La bendición viene por la obediencia a Él. By Fabian Massa.


Sobre Dt. 28.1 – 14 y Mt. 6.25 - 33

A. Lo más anhelado por los hombres de todos los tiempos es lo que Dios tiene reservado para aquellos que lo buscan:

I. Para el que escucha y pone por obra la Palabra de Dios:





1Si realmente escuchas al Señor tu Dios, y cumples fielmente todos estos mandamientos que hoy te ordeno, el Señor tu Dios te pondrá por encima de todas las naciones de la tierra. 2 Si obedeces al Señor tu Dios, todas estas bendiciones vendrán sobre ti y te acompañarán siempre:


II. Que las cosas nos vayan bien en cualquier lugar en donde estemos:


3 Bendito serás en la ciudad, y bendito en el campo.



III. Que nuestra descendencia sea sana y próspera:

4 Benditos serán el fruto de tu vientre, tus cosechas, las crías de tu ganado,los terneritos de tus manadas y los corderitos de tus rebaños.


IV. Que en nuestro hogar haya pan, abrigo y seamos guardados al salir de casa:

5 Benditas serán tu canasta y tu mesa de amasar. 6 Bendito serás en el hogar,y bendito en el camino.


V. Que nuestros oponentes no puedan vencernos:

7 El Señor te concederá la victoria sobre tus enemigos. Avanzarán contra ti en perfecta formación, pero huirán en desbandada.




VI. Que podamos tener tanta abundancia que podamos establecer reservas:

8 El Señor bendecirá tus graneros, y todo el trabajo de tus manos. »El Señor tu Dios te bendecirá en la tierra que te ha dado.

12 El Señor abrirá los cielos, su generoso tesoro, para derramar a su debido tiempo la lluvia sobre la tierra, y para bendecir todo el trabajo de tus manos. Tú les prestarás a muchas naciones, pero no tomarás prestado de nadie.

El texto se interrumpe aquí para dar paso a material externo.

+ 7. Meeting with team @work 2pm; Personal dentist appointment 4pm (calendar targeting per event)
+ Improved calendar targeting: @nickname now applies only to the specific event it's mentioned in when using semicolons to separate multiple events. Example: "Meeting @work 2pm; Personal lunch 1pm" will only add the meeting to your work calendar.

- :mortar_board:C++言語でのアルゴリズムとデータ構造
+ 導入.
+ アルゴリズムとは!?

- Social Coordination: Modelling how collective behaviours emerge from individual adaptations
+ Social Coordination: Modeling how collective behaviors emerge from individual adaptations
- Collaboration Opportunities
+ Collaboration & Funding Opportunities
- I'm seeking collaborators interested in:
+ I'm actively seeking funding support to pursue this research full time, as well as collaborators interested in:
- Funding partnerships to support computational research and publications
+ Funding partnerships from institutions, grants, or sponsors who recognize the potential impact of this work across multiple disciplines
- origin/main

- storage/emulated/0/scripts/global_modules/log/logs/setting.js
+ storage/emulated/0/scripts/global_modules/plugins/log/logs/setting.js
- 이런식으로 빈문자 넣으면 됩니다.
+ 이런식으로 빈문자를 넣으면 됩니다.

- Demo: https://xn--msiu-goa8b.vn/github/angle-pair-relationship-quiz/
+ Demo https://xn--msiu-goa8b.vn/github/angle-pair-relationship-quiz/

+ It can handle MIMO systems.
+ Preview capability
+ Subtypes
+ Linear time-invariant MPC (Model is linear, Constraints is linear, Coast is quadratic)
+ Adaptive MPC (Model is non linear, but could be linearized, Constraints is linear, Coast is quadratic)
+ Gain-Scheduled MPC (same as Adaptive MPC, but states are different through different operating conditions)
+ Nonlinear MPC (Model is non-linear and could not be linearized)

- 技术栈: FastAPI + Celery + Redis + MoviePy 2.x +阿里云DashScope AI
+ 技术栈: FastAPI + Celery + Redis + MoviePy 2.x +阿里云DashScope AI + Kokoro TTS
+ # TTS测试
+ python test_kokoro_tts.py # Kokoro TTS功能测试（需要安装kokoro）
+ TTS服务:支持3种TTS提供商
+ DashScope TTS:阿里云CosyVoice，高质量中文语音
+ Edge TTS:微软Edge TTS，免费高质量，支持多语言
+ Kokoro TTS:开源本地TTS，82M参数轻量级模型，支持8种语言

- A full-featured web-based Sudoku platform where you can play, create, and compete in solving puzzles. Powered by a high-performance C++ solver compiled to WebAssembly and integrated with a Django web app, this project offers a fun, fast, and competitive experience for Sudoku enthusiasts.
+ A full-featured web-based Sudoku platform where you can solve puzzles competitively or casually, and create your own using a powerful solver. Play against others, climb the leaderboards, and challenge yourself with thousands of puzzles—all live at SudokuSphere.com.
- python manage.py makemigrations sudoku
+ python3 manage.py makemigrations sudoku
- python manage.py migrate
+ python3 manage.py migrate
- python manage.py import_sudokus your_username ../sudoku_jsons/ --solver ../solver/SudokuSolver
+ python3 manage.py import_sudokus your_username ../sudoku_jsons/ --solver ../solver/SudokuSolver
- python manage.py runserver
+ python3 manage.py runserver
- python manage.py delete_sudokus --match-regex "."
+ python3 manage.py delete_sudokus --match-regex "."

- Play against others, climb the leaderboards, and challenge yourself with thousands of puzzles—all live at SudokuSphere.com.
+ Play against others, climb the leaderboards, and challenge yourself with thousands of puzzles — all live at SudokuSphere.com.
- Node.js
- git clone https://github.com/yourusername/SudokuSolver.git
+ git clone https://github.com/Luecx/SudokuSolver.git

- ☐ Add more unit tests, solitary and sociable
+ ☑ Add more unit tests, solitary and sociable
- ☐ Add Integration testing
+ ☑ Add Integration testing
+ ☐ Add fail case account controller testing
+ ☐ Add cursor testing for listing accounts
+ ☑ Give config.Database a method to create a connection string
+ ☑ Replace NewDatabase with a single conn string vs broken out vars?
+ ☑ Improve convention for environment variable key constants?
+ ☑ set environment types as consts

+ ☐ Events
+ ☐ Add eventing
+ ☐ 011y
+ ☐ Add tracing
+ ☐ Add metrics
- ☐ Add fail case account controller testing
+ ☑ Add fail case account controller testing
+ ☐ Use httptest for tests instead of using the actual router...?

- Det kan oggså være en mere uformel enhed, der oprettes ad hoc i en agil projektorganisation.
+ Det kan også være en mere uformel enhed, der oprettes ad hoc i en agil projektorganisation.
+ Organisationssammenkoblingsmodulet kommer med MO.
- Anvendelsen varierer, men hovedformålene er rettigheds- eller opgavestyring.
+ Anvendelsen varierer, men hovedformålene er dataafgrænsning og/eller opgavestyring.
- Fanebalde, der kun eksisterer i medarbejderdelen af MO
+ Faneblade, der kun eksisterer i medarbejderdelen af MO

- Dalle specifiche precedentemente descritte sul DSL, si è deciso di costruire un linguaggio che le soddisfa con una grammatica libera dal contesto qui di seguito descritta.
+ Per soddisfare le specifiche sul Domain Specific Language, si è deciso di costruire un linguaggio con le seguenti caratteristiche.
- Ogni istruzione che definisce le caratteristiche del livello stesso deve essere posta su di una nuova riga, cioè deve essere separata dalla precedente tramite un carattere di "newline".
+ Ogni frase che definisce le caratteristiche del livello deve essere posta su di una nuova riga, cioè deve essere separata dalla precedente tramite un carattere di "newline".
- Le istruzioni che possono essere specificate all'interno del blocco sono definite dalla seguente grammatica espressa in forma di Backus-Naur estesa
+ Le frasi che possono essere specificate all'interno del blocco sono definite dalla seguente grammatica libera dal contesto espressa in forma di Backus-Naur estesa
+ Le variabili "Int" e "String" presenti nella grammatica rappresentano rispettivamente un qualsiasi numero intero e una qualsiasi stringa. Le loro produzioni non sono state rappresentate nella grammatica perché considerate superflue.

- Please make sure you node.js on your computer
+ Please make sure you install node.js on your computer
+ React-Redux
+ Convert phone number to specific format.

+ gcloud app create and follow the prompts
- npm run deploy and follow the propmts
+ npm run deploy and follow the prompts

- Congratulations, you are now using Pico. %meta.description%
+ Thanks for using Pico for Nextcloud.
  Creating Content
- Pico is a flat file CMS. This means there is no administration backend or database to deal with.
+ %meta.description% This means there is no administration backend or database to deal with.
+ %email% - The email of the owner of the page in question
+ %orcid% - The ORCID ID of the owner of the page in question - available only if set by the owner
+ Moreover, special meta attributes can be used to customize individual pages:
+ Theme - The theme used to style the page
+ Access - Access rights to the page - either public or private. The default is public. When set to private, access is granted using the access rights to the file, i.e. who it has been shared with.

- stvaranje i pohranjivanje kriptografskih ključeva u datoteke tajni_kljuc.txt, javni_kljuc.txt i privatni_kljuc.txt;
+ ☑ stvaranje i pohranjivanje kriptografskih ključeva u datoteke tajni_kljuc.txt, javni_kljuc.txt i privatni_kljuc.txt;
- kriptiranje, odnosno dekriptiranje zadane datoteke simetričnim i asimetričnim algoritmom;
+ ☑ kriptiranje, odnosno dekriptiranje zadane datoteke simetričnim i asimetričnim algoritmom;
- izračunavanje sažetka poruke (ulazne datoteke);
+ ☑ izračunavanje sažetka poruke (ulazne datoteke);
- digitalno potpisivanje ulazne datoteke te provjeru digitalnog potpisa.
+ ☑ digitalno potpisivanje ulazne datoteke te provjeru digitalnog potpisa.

VII. Ser adoptados por Dios como pueblo suyo:

9 El Señor te establecerá como su pueblo santo, conforme a su juramento, si cumples sus mandamientos y andas en sus caminos.




VIII. Que nos tengan respeto:


10 Todas las naciones de la tierra te respetarán al reconocerte como el pueblo del Señor.


IX. Que ocupemos una posición importante:


13 El Señor te pondrá a la cabeza, nunca en la cola. Siempre estarás en la cima, nunca en el fondo, con tal de que prestes atención a los mandamientos del Señor tu Dios que hoy te mando, y los obedezcas con cuidado. 14 Jamás te apartes de ninguna de las palabras que hoy te ordeno, para seguir y servir a otros dioses. Dt. 28.1 – 14, NVI.






B. La prosperidad como consecuencia de la obediencia a Dios


Cristo enseñó que nuestro Padre que está en los Cielos sabe de qué cosas tenemos necesidad (Mt. 6.31B) y que si Él provee para cada una de sus criaturas, cuánto más para sus hijos que lo buscan (Mt. 6.25-26). Por eso no debemos temer, sino confiar que Él cuida a los que buscan caminar en su voluntad (Mt. 6.25 – 31).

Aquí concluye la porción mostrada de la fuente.